The proofs of all lemmas and theorems can be found in the accompanying technical report [43].

Example 6

The $\psi $-partitioning $\psi (\mathsf {K}^{1...9}, V)$ is equal to the partitions $\{\mathsf {K}^{1,4,8,9},$ $\mathsf {K}^{5,6},$ $\mathsf {K}^{2,3,7} \}$. It is order-preserving in dimension V. The partitions cover the following value ranges (denoted in seconds since the Unix epoch):

[0x5D 00 00 00, 0x5D FF FF FF]; approx. 06/2019 – 12/2019
[0x5E 00 00 00, 0x5E FF FF FF]; approx. 01/2020 – 07/2020
[0x5F 00 00 00, 0x5F FF FF FF]; approx. 08/2020 – 12/2021

The value predicate $[\text {07/2019}, \text {09/2019})$ only needs to consider partition $\mathsf {K}^{1,4,8,9}$, which spans keys from June to December, 2019, since partitions do not overlap. $\square $

Lemma 2

(Prefix-Preserving) $\psi $-partitioning $\psi (K,D) = \{K_1, \ldots , K_m\}$ is prefix-preserving in dimension D, i.e., keys in the same set $K_i$ have a longer common prefix in dimension D than keys from different sets $K_i \ne K_j$:

$$\begin{aligned} \forall 1 \le i,j \le m, i \ne j :\,&|\textsf {lcp}(K_i,D)| > |\textsf {lcp}(K_i \cup K_j,D)|\ \wedge \\&|\textsf {lcp}(K,D)| = |\textsf {lcp}(K_i \cup K_j,D)| \end{aligned}$$

Example 7

The $\psi $-partitioning $\psi (\mathsf {K}^{1...9}, P) = \{\mathsf {K}^{1,4,8,9},$ $\mathsf {K}^{2,3},$ $\mathsf {K}^{5,6,7}\}$ is prefix-preserving in dimension P. For example, $\mathsf {K}^{1,4,8,9}$ has a longer common path prefix $\textsf {lcp}(\mathsf {K}^{1,4,8,9},P) = \texttt {/Source/}$ than keys across partitions, e.g., $\textsf {lcp}(\mathsf {K}^{1,4,8,9} \cup \mathsf {K}^{2,3},P) = \texttt {/}$. Query path /Source/S*.go only needs to consider partition $\mathsf {K}^{1,4,8,9}$. $\square $

Lemmas 1 and 2 guarantee a total ordering among the sets $\psi (K,D) = \{K_1, \ldots , K_m\}$. In our RSCAS index, we order the nodes by the value at the discriminative byte such that range and prefix queries can quickly choose the correct subtree.

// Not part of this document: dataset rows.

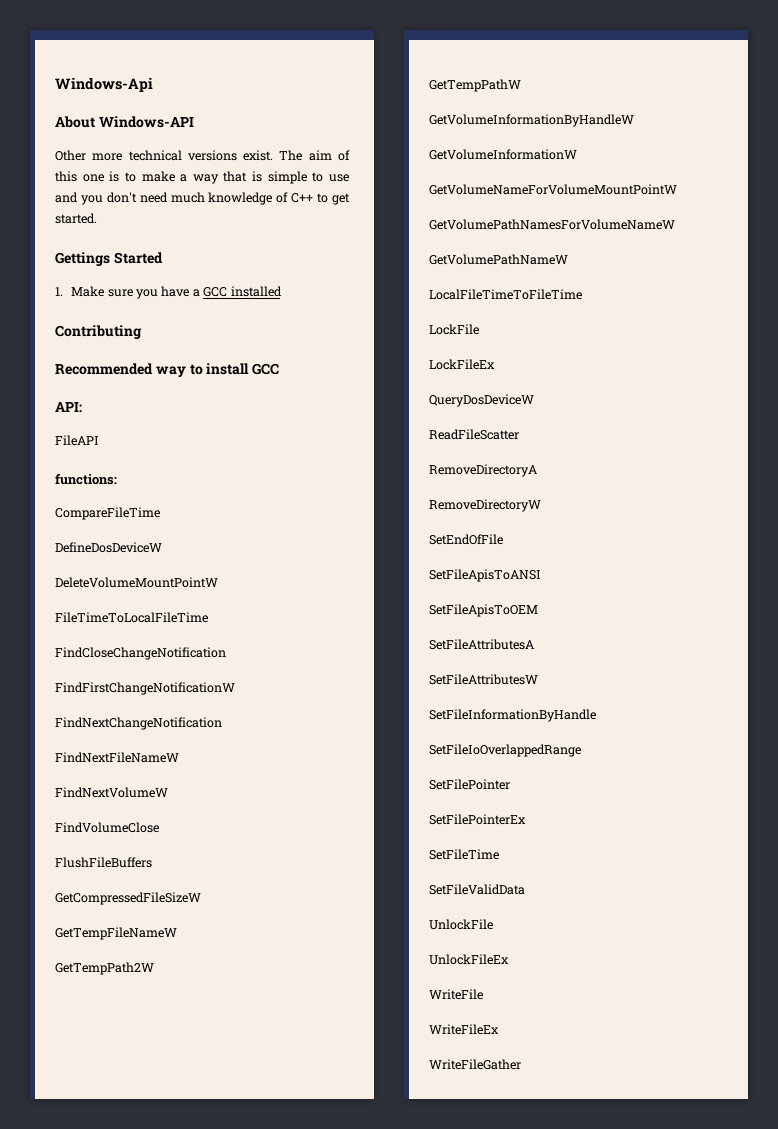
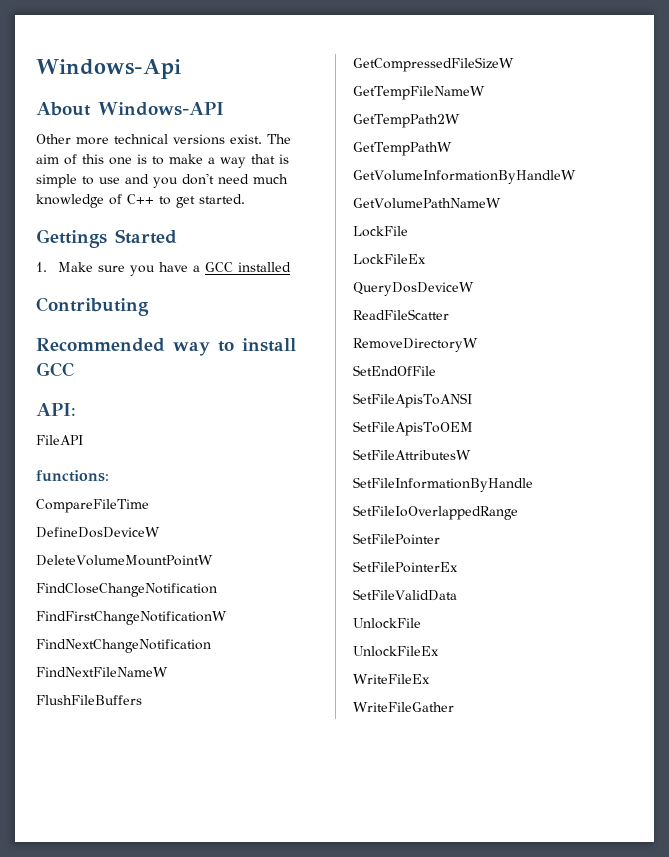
[55,612,208,623] // FileTimeToLocalFileTime -> (213, 560) none
[55,787,168,798] [55,822,159,833] // FindNextVolumeW // FindVolumeClose -> (168, 672) none
[429,149,577,160] [429,184,677,195] [429,219,675,230] // GetVolumeInformationW // GetVolumeNameForVolumeMountPointW // GetVolumePathNamesForVolumeNameW -> (576, 177) none
[429,289,582,300] // LocalFileTimeToFileTime -> (501, 203) none
[429,464,537,477] // RemoveDirectoryA -> (449, 314) none
[429,639,534,650] // SetFileAttributesA -> (473, 428) none
[429,849,499,860] // SetFileTime -> (458, 567) none
[429,989,483,1000] // WriteFile -> (439, 651) none

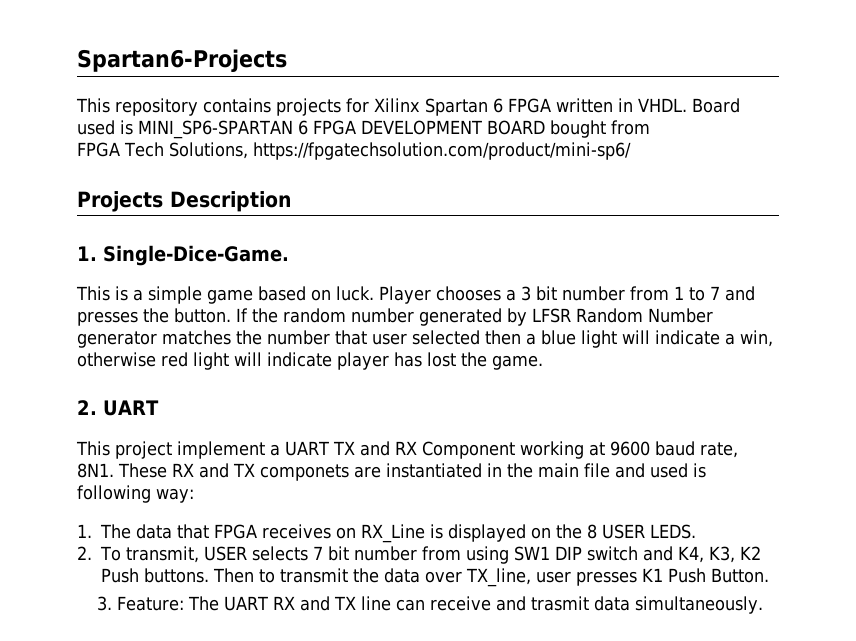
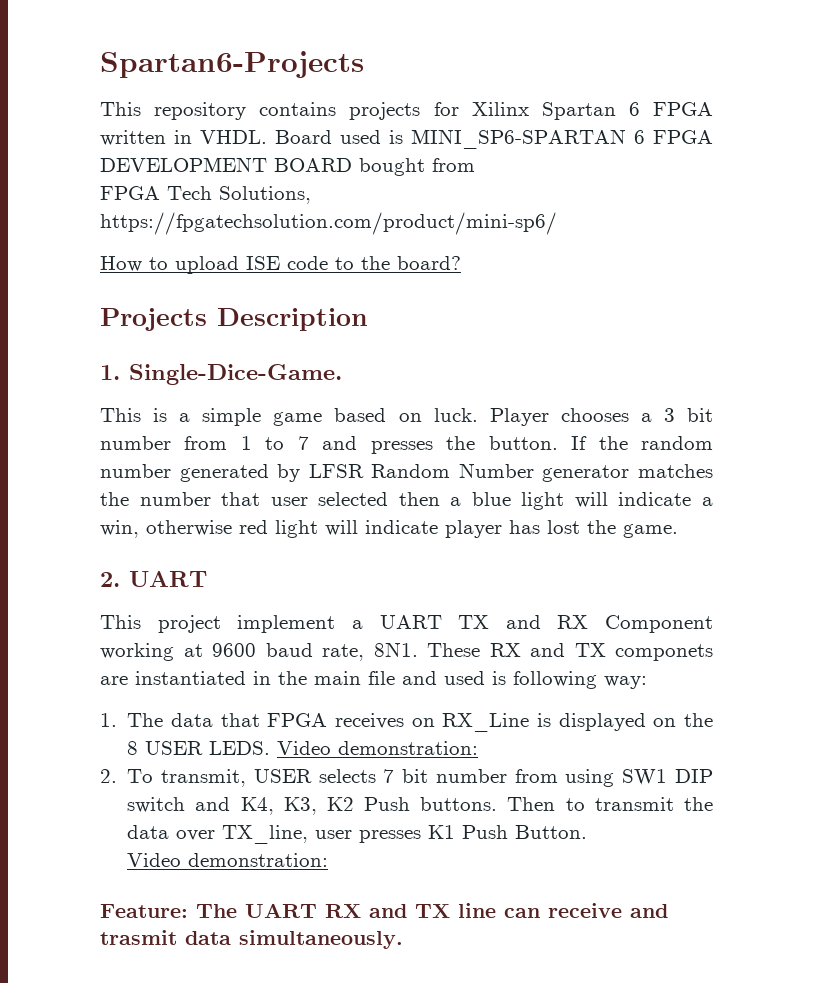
(631, 151) none -> [100,256,461,274] // How to upload ISE code to the board?
(696, 531) none -> [277,741,479,755] Video demonstration:
[97,596,113,611] 3. -> [126,853,328,867] Video demonstration: //

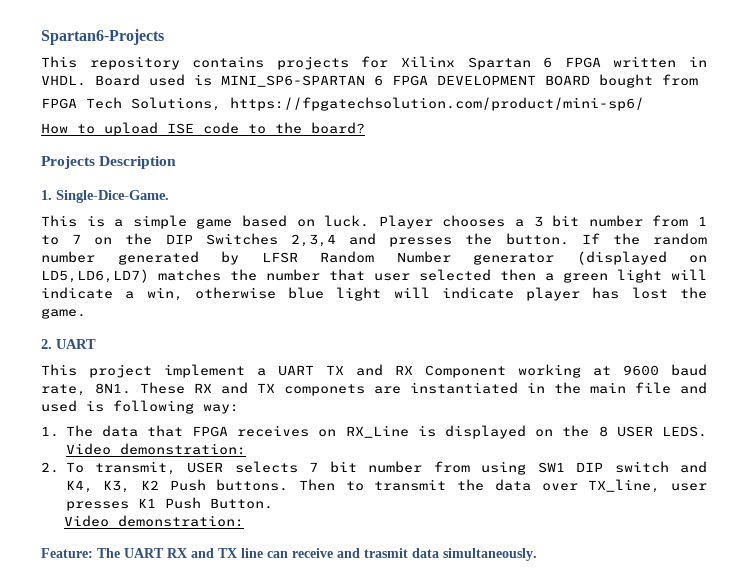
(309, 443) none -> [94,233,336,247] on the DIP Switches 2,3,4
(630, 473) none -> [576,251,707,265] [41,269,149,283] (displayed on LD5,LD6,LD7)
[471,492,511,506] blue -> [563,272,608,283] green
[239,520,268,534] red -> [288,287,325,299] blue

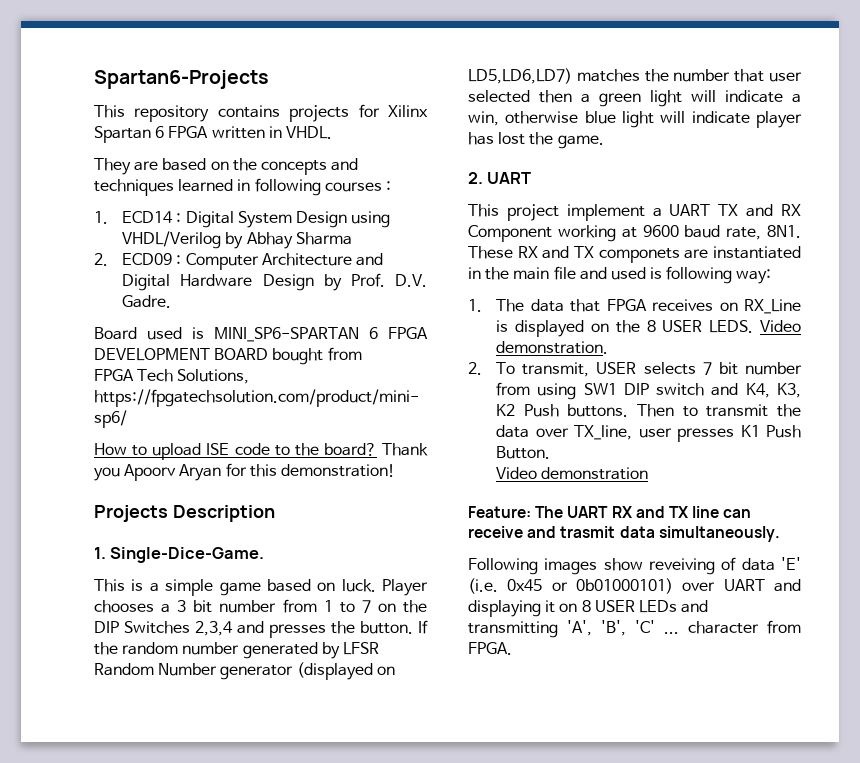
(86, 80) none -> [94,158,359,175] [94,178,391,196] [94,211,391,228] [122,231,352,249] [94,253,383,270] [122,273,427,291] [122,295,172,308] // They are based on the concepts and techniques learned in following courses : // 1. ECD14 : Digital System Design using VHDL/Verilog by Abhay Sharma // 2. ECD09 : Computer Architecture and Digital Hardware Design by Prof. D.V. Gadre. //
(365, 128) none -> [382,443,428,456] [94,463,395,481] Thank you Apoorv Aryan for this demonstration!
[119,443,246,455] demonstration: -> [496,341,609,354] demonstration.
[117,515,244,527] demonstration: -> [541,467,649,480] demonstration
(537, 554) none -> [468,557,801,575] [468,578,801,594] [468,600,709,617] [468,620,801,638] [468,642,512,655] // Following images show reveiving of data 'E' (i.e. 0x45 or 0b01000101) over UART and displaying it on 8 USER LEDs and transmitting 'A', 'B', 'C' ... character from FPGA.

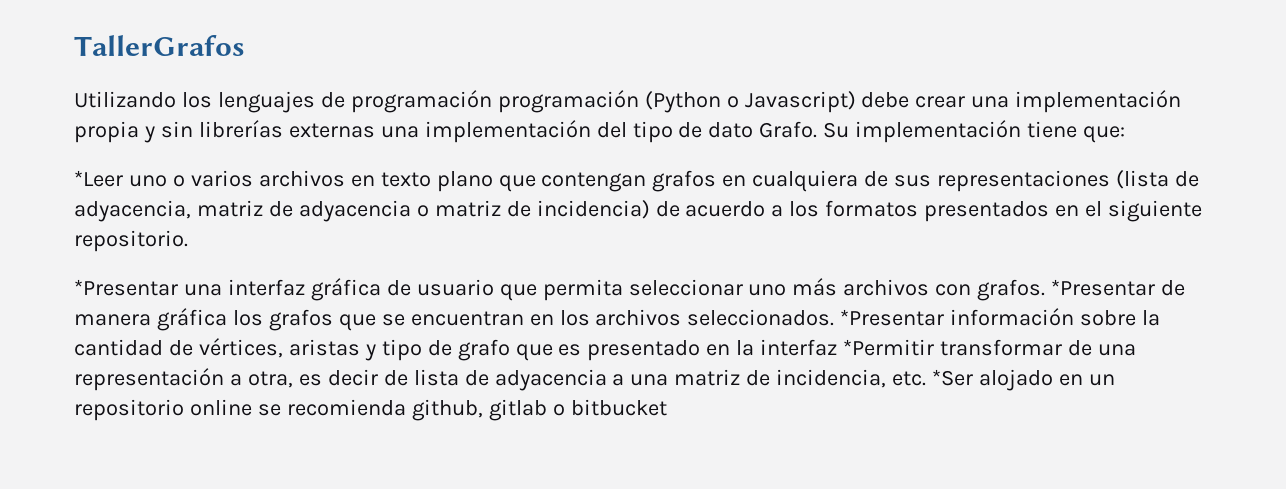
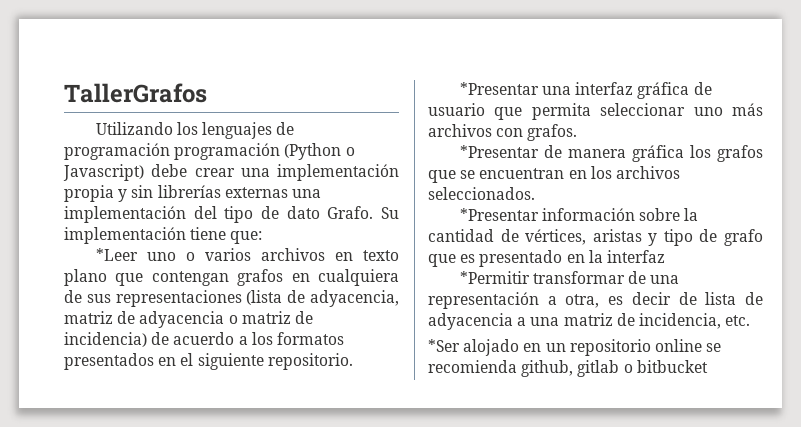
(1046, 290) none -> (578, 132) //
(835, 317) none -> (535, 193) //
(838, 347) none -> (665, 256) //
(927, 378) none -> (751, 320) //

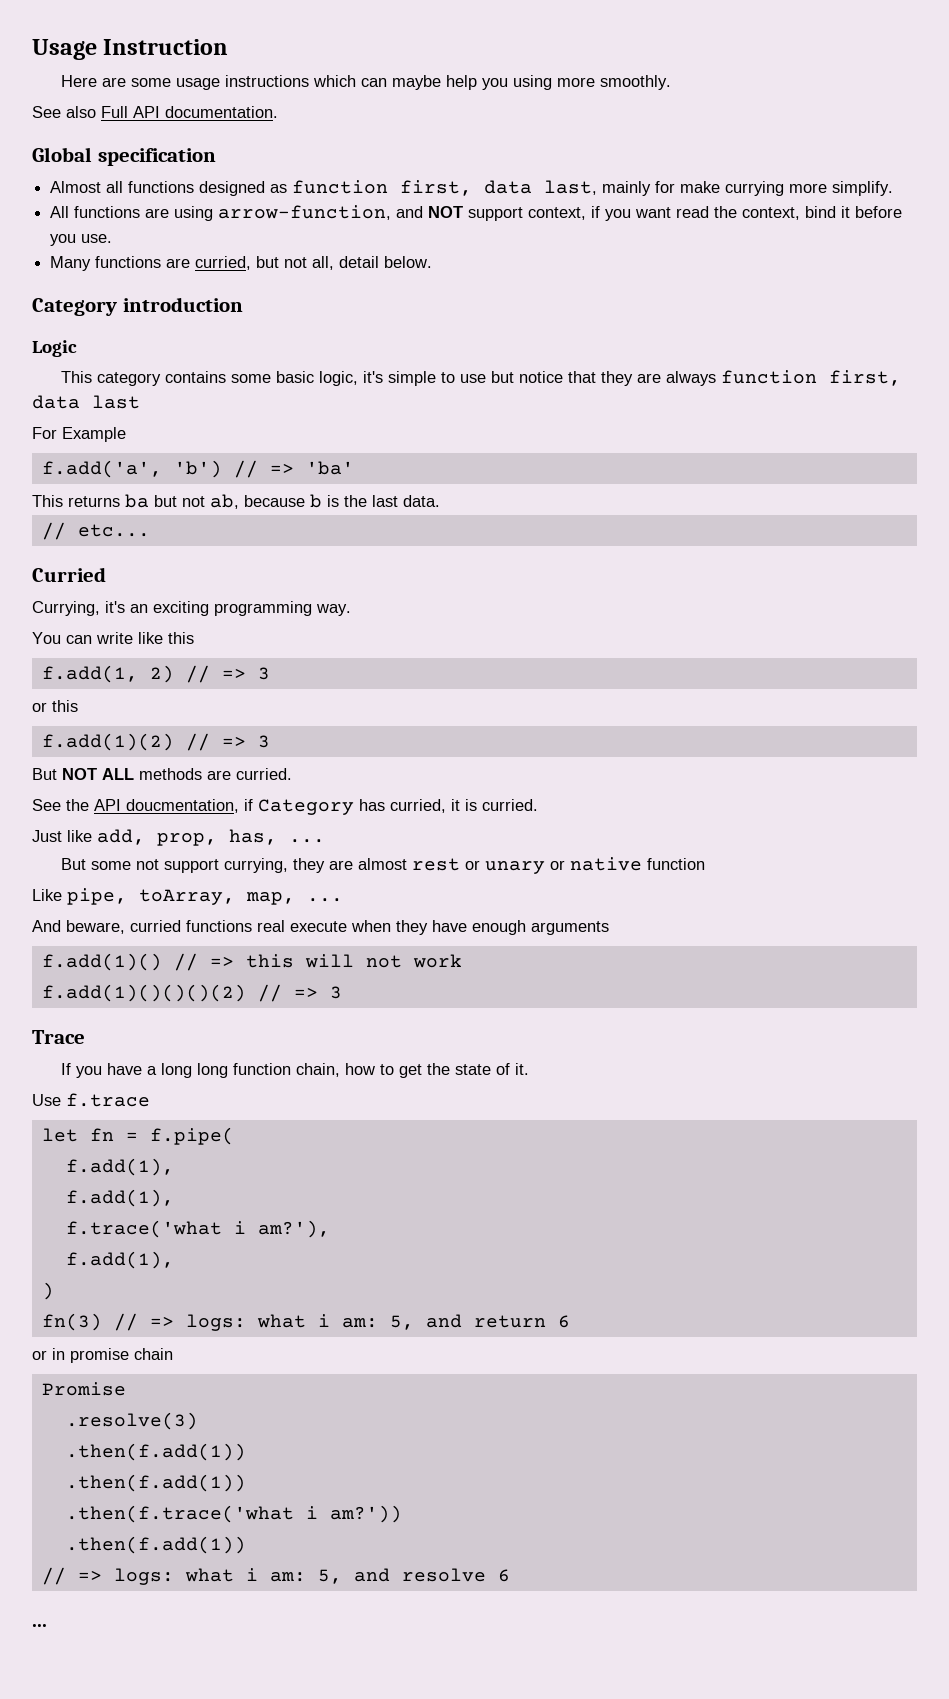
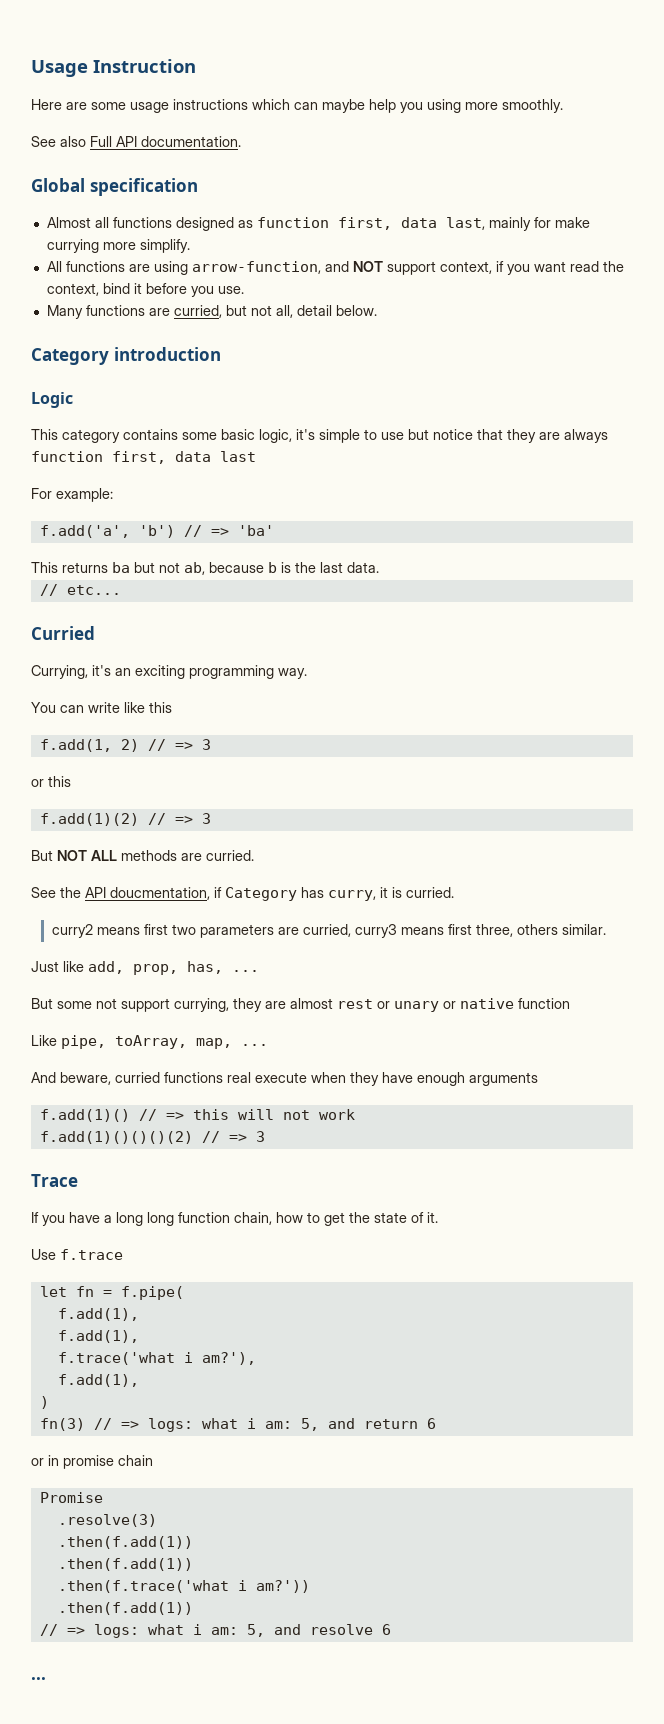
[62,427,126,442] Example -> [56,488,113,502] example:
[390,799,446,813] curried, -> [328,890,376,901] curry,
(538, 805) none -> [51,924,606,938] // curry2 means first two parameters are curried, curry3 means first three, others similar.

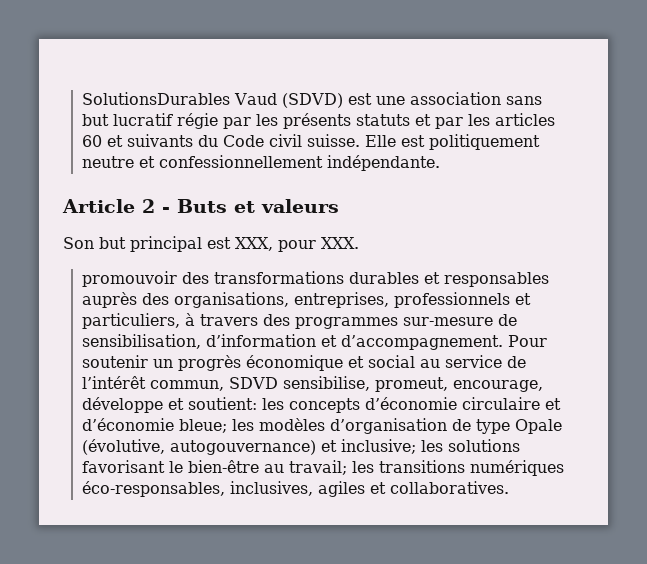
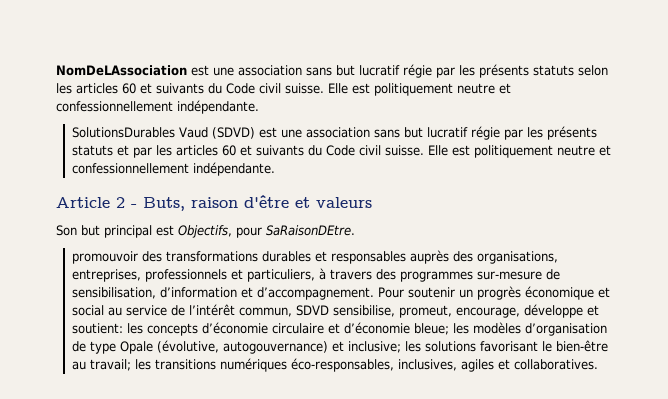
(82, 98) none -> [56,64,608,78] [56,83,511,96] [56,100,259,114] NomDeLAssociation est une association sans but lucratif régie par les présents statuts selon les articles 60 et suivants du Code civil suisse. Elle est politiquement neutre et confessionnellement indépendante. //
[177,199,227,213] Buts -> [143,195,289,211] Buts, raison d'être
[235,237,359,252] XXX, pour XXX. -> [178,225,355,238] Objectifs, pour SaRaisonDEtre.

The next two properties allow us to efficiently compute the dynamic interleaving of composite keys.

Lemma 3

(Guaranteed Progress) Let K be a set of composite keys for which not all keys are equal in dimension D. $\psi (K,D)$ guarantees progress, i.e., $\psi $ splits K into at least two sets: $|\psi (K,D)| \ge 2$.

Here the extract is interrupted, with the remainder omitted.